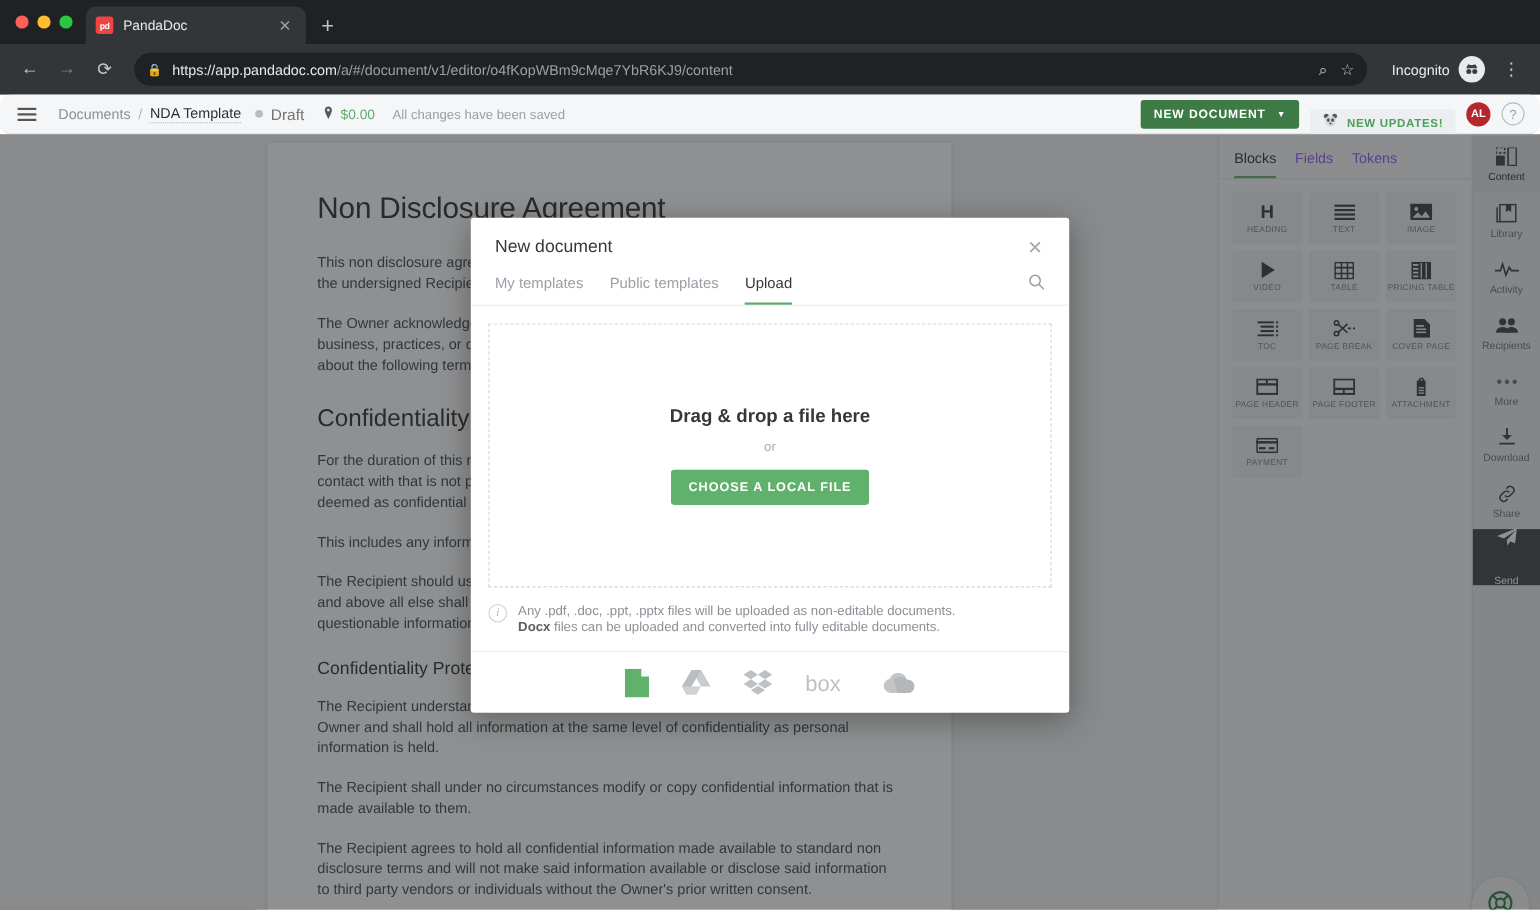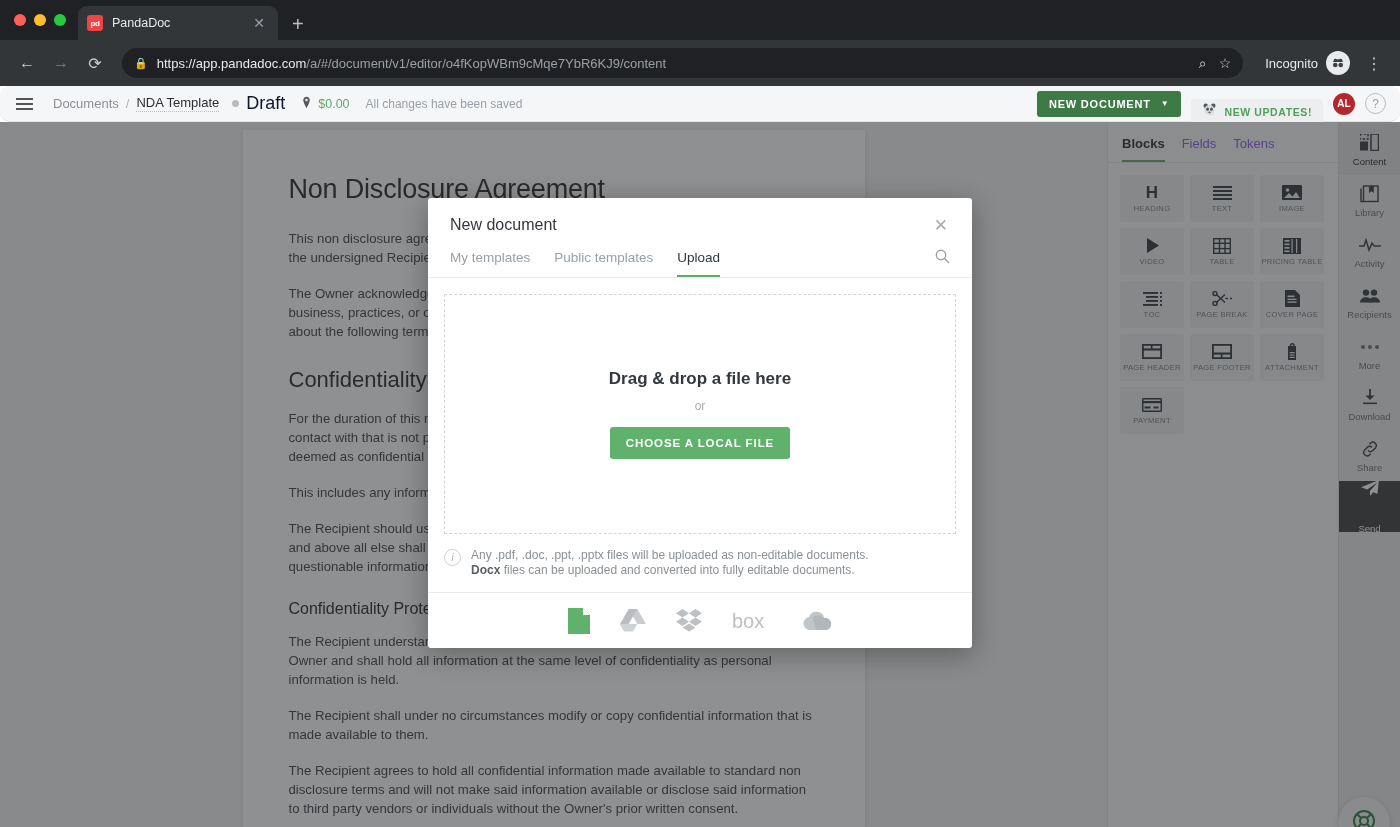--- a/index.html
+++ b/index.html
@@ -79,21 +79,21 @@
   }
   .hamburger { display: flex; flex-direction: column; gap: 3px; padding: 6px 10px 6px 6px; }
   .hamburger i { display: block; width: 17px; height: 2px; background: #555; }
   .crumbs { display: flex; align-items: center; gap: 7px; font-size: 13px; margin-left: 10px; }
   .crumb-root { color: #8b9096; }
   .crumb-sep { color: #b0b4b8; }
   .crumb-name {
     color: #2b2f33; border-bottom: 1px dotted #b9bdc1; padding-bottom: 1px;
   }
   .status-dot { width: 7px; height: 7px; border-radius: 50%; background: #b7bcc0; display: inline-block; margin-left: 6px; }
-  .status-text { color: #0f172a; font-size: 18px; }
+  .status-text { color: #737373; font-size: 14px; }
   .price-tag { margin-left: 8px; display: flex; align-items: center; gap: 5px; }
   .price-val { color: #5fab68; font-size: 12.5px; }
   .saved-text { color: #9aa0a6; font-size: 12px; margin-left: 9px; }
 
   .header-right { margin-left: auto; display: flex; align-items: center; gap: 10px; padding-right: 4px; }
   .btn-newdoc {
     background: #3d7a45; color: #fff; font-size: 11px; font-weight: bold;
     letter-spacing: 0.8px; height: 26px; border-radius: 3px;
     display: flex; align-items: center; gap: 10px; padding: 0 12px;
   }
@@ -123,21 +123,21 @@
   .doc-h1 { font-size: 27px; color: #2b2b2b; font-weight: 400; margin-bottom: 24px; letter-spacing: -0.2px; }
   .doc-h2 { font-size: 22px; color: #2b2b2b; font-weight: 400; margin: 26px 0 16px; }
   .doc-h3 { font-size: 16px; color: #2b2b2b; font-weight: 400; margin: 24px 0 14px; }
   .doc-p { font-size: 13.2px; line-height: 19px; color: #40454a; margin-bottom: 17px; }
   .token-hl { background: #e8e4a8; color: #3a3a2a; }
 
   
   .blocks-panel { width: 231px; background: #f7f8f9; border-left: 1px solid #e3e5e7; }
   .panel-tabs { display: flex; gap: 17px; padding: 14px 14px 0; border-bottom: 1px solid #e3e5e7; }
   .panel-tab { font-size: 13px; color: #8b5cf6; padding-bottom: 9px; border-bottom: 2px solid transparent; }
-  .panel-tab.active { color: #2b2f33; font-weight: bold; border-bottom-color: #5fab68; }
+  .panel-tab.active { color: #2b2f33; font-weight: normal; border-bottom-color: #5fab68; }
   .blocks-grid { display: flex; flex-wrap: wrap; gap: 6px; padding: 12px 12px; }
   .block-card {
     width: 64px; height: 47px; background: #eceef0; border-radius: 3px;
     display: flex; flex-direction: column; align-items: center; justify-content: center; gap: 4px;
   }
   .block-ico { height: 17px; display: flex; align-items: center; justify-content: center; color: #33383d; }
   .block-label { font-size: 7.6px; color: #7c8186; letter-spacing: 0.3px; text-align: center; line-height: 1; }
 
   .rail { width: 62px; background: #e9eaec; border-left: 1px solid #dcdee0; padding-top: 2px; }
   .rail-item {

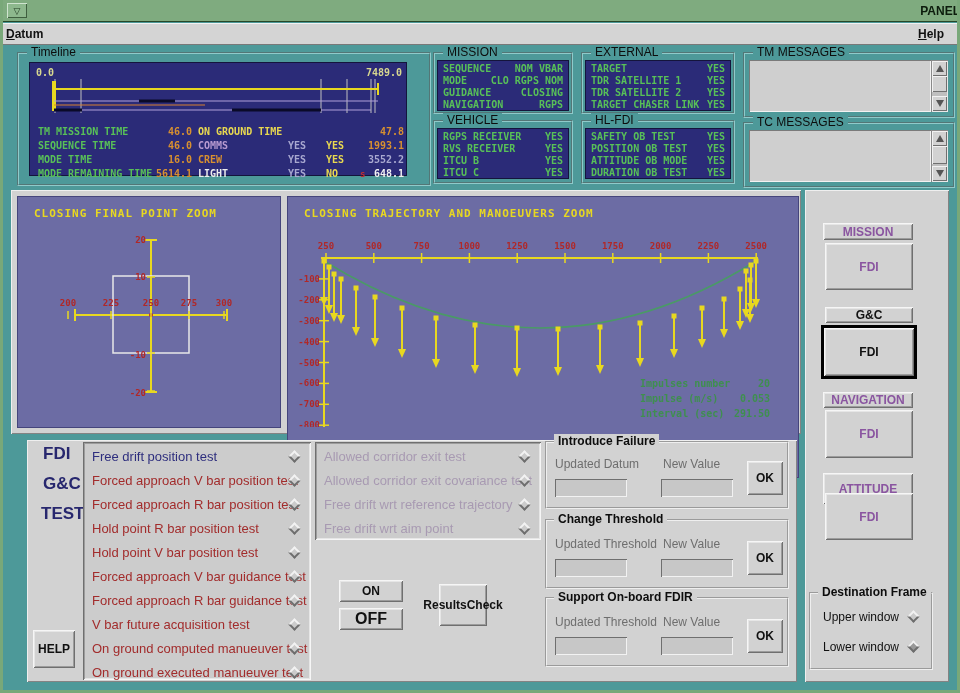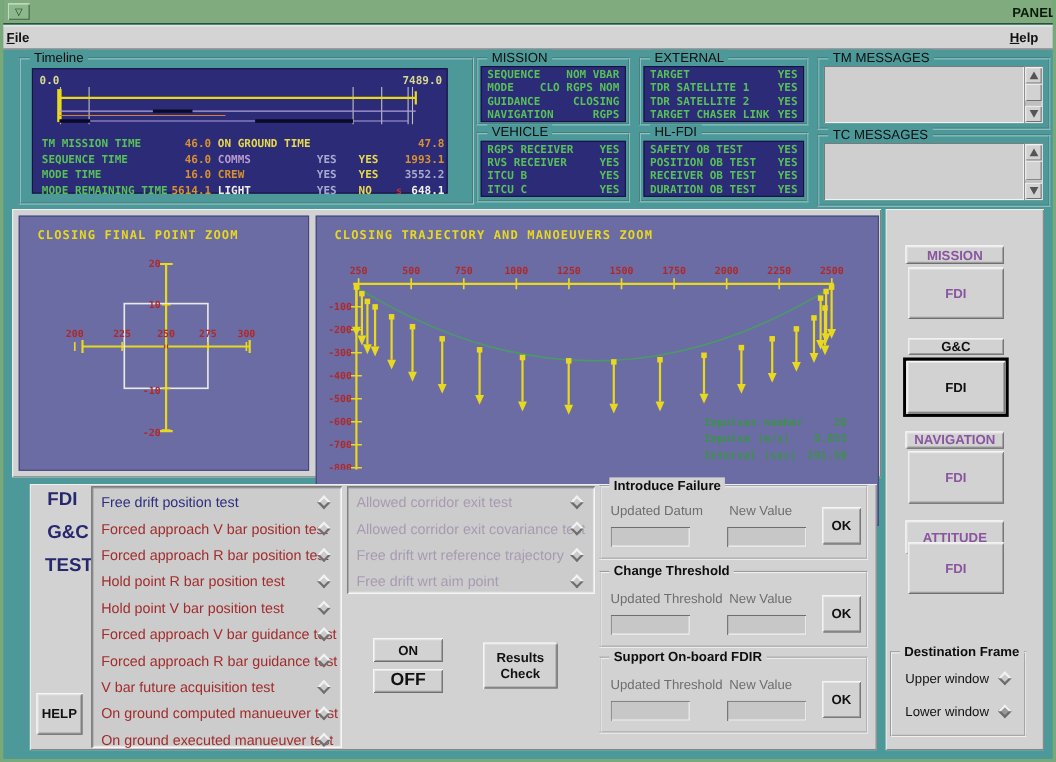--- a/index.html
+++ b/index.html
@@ -99,21 +99,21 @@
 <div id="win">
 
   <div id="titlebar">
     <div class="wm-menu">
       <span>▽</span>
     </div>
     <div class="ttl">PANEL</div>
   </div>
 
   <div id="menubar">
-    <span class="mitem">File</span>
+    <span class="mitem">Datum</span>
     <span class="mitem" id="menu-help">Help</span>
   </div>
 
   <div class="group" style="left:14px;top:52px;width:414px;height:134px;">
     <div class="gtitle">Timeline</div>
   </div>
   <div class="navy" style="left:26px;top:62px;width:378px;height:114px;">
     <svg id="tg" width="378" height="56">
       <text class="tlt" x="6" y="13">0.0</text>
       <text class="tlt" x="372" y="13" text-anchor="end">7489.0</text>
@@ -246,21 +246,21 @@
   <div class="navy" style="left:582px;top:128px;width:146px;height:51px;padding-top:2px;">
       <div class="srow">
         <span class="sl">SAFETY OB TEST</span>
         <span class="sv">YES</span>
       </div>
       <div class="srow">
         <span class="sl">POSITION OB TEST</span>
         <span class="sv">YES</span>
       </div>
       <div class="srow">
-        <span class="sl">RECEIVER OB TEST</span>
+        <span class="sl">ATTITUDE OB MODE</span>
         <span class="sv">YES</span>
       </div>
       <div class="srow">
         <span class="sl">DURATION OB TEST</span>
         <span class="sv">YES</span>
       </div>
     </div>
 
   <div class="group" style="left:740px;top:52px;width:212px;height:66px;">
     <div class="gtitle">TM MESSAGES</div>
@@ -495,21 +495,21 @@
       <div class="titem"><span class="tt" style="color: rgb(168, 154, 178);">Free drift wrt aim point</span><span class="diamond"></span></div>
     </div>
 
   <div class="btn raised" style="left:336px;top:580px;width:64px;height:22px;font-size:12px;">
       <span>ON</span>
     </div>
   <div class="btn raised" style="left:336px;top:608px;width:64px;height:22px;font-size:16px;">
       <span>OFF</span>
     </div>
 
-  <div class="btn raised" style="left:436px;top:584px;width:68px;height:42px;font-size:12px;flex-direction:column;line-height:14px;">
+  <div class="btn raised" style="left:436px;top:584px;width:48px;height:42px;font-size:12px;flex-direction:row;line-height:14px;">
     <span>Results</span>
     <span>Check</span>
   </div>
 
   <div class="btn raised" style="left:30px;top:630px;width:42px;height:38px;font-size:12px;">
       <span>HELP</span>
     </div>
 
   <div class="ggroup" style="left:542px;top:441px;width:244px;height:68px;">
     <div class="gtitle">Introduce Failure</div>

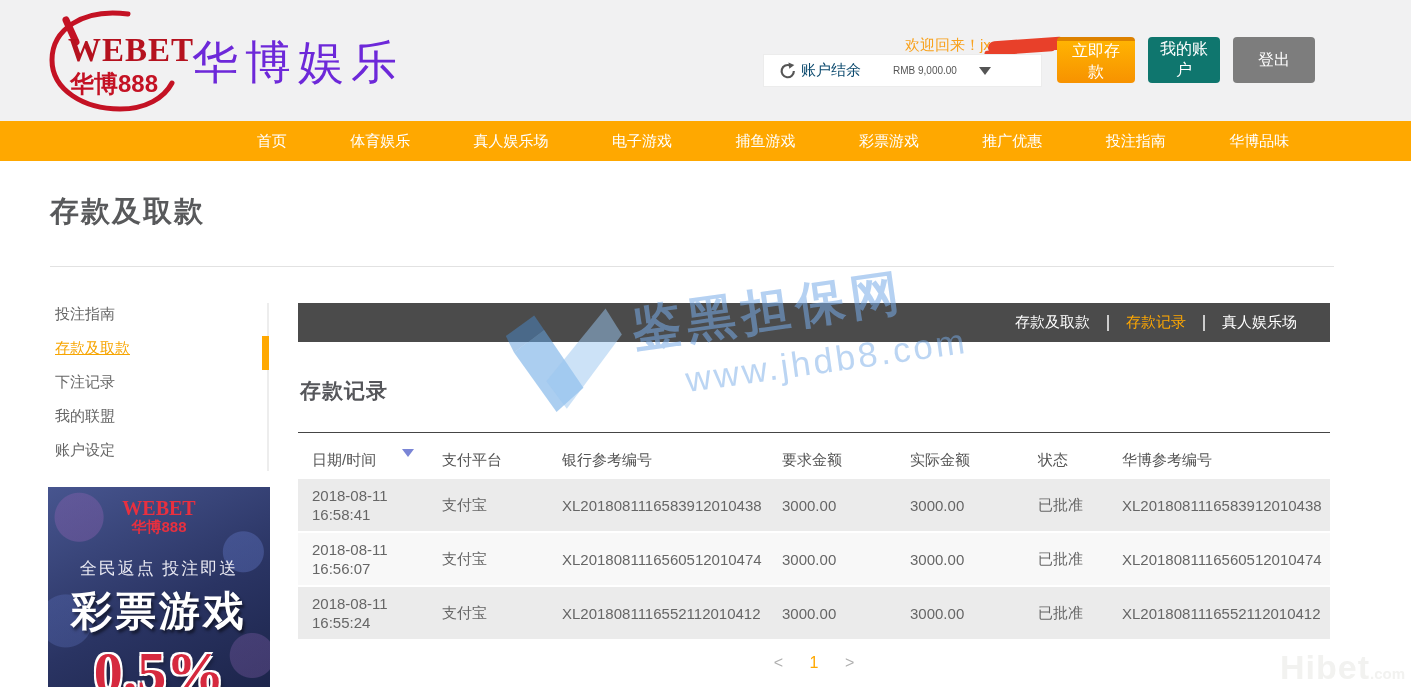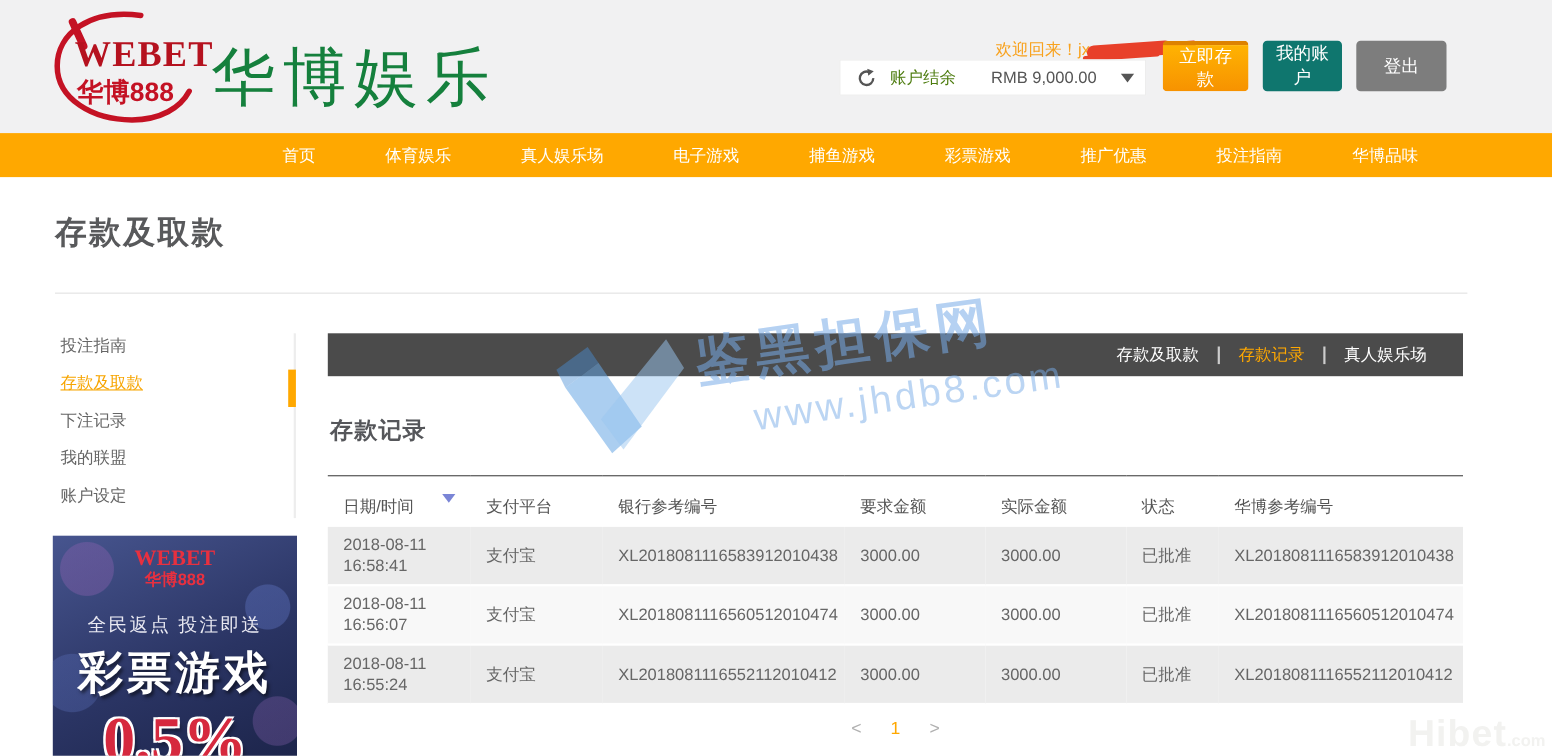--- a/index.html
+++ b/index.html
@@ -12,32 +12,32 @@
 
   
   .header { position:absolute; top:0; left:0; width:1411px; height:121px; background:#f1f1f2; }
 
   .logo { position:absolute; left:42px; top:6px; width:420px; height:110px; cursor:pointer; }
   .logo-mark { position:absolute; left:0; top:0; width:150px; height:108px; }
   .logo-swoosh { position:absolute; left:0; top:0; }
   .logo-webet { position:absolute; left:26px; top:26px; font-family:"Liberation Serif","DejaVu Serif",serif;
     font-size:33px; font-weight:bold; color:#b5121f; letter-spacing:1px; }
   .logo-888 { position:absolute; left:28px; top:62px; font-size:24px; font-weight:bold; color:#c41224; letter-spacing:0; }
-  .logo-name { position:absolute; left:150px; top:26px; font-size:58px; color:#15803d; letter-spacing:7px; font-weight:400; }
+  .logo-name { position:absolute; left:150px; top:26px; font-size:46px; color:#6d28d9; letter-spacing:7px; font-weight:400; }
 
   .welcome { position:absolute; top:36px; left:905px; width:230px; font-size:15px; color:#f8a21e; white-space:nowrap; }
   .scribble { display:inline-block; width:78px; height:13px; background:#e8402a; border-radius:7px;
     margin-left:-3px; vertical-align:middle; position:relative; top:-1px; transform:rotate(-4deg);
     box-shadow:-8px 5px 0 -4px #e8402a, 26px -2px 0 -4px #e8402a; }
 
   .balance { position:absolute; left:763px; top:54px; width:279px; height:33px; background:#ffffff;
     border:1px solid #ececec; display:flex; align-items:center; cursor:pointer; }
   .refresh-icon { margin-left:15px; flex:0 0 auto; cursor:pointer; }
-  .balance-label { margin-left:12px; font-size:15px; color:#4d7c0f; }
-  .balance-value { margin-left:32px; font-size:15px; color:#555;text-align:center; }
+  .balance-label { margin-left:4px; font-size:15px; color:#0c4a6e; }
+  .balance-value { margin-left:32px; font-size:10px; color:#555;text-align:center; }
   .dd-arrow { margin-left:22px; width:0; height:0; border-left:6px solid transparent;
     border-right:6px solid transparent; border-top:8px solid #555; }
 
   .hdr-buttons { position:absolute; left:1057px; top:37px; display:flex; gap:13px; }
   .btn { height:46px; border:none; border-radius:4px; color:#fff; font-size:16px;
     font-family:inherit; cursor:pointer; padding:0 12px; }
   .btn-deposit { width:78px; background:linear-gradient(#ffb302,#f79200); border-top:4px solid #dd8200; }
   .btn-account { width:72px; background:#0f766e; }
   .btn-logout  { width:82px; background:#7d7d7d; }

Your instructions -
Copy out each line of the data that has the word "name" in it.

Answer -
   .crumb-name {
-  .logo-name { position:absolute; left:150px; top:26px; font-size:58px; color:#15803d; letter-spacing:7px; font-weight:400; }
+  .logo-name { position:absolute; left:150px; top:26px; font-size:46px; color:#6d28d9; letter-spacing:7px; font-weight:400; }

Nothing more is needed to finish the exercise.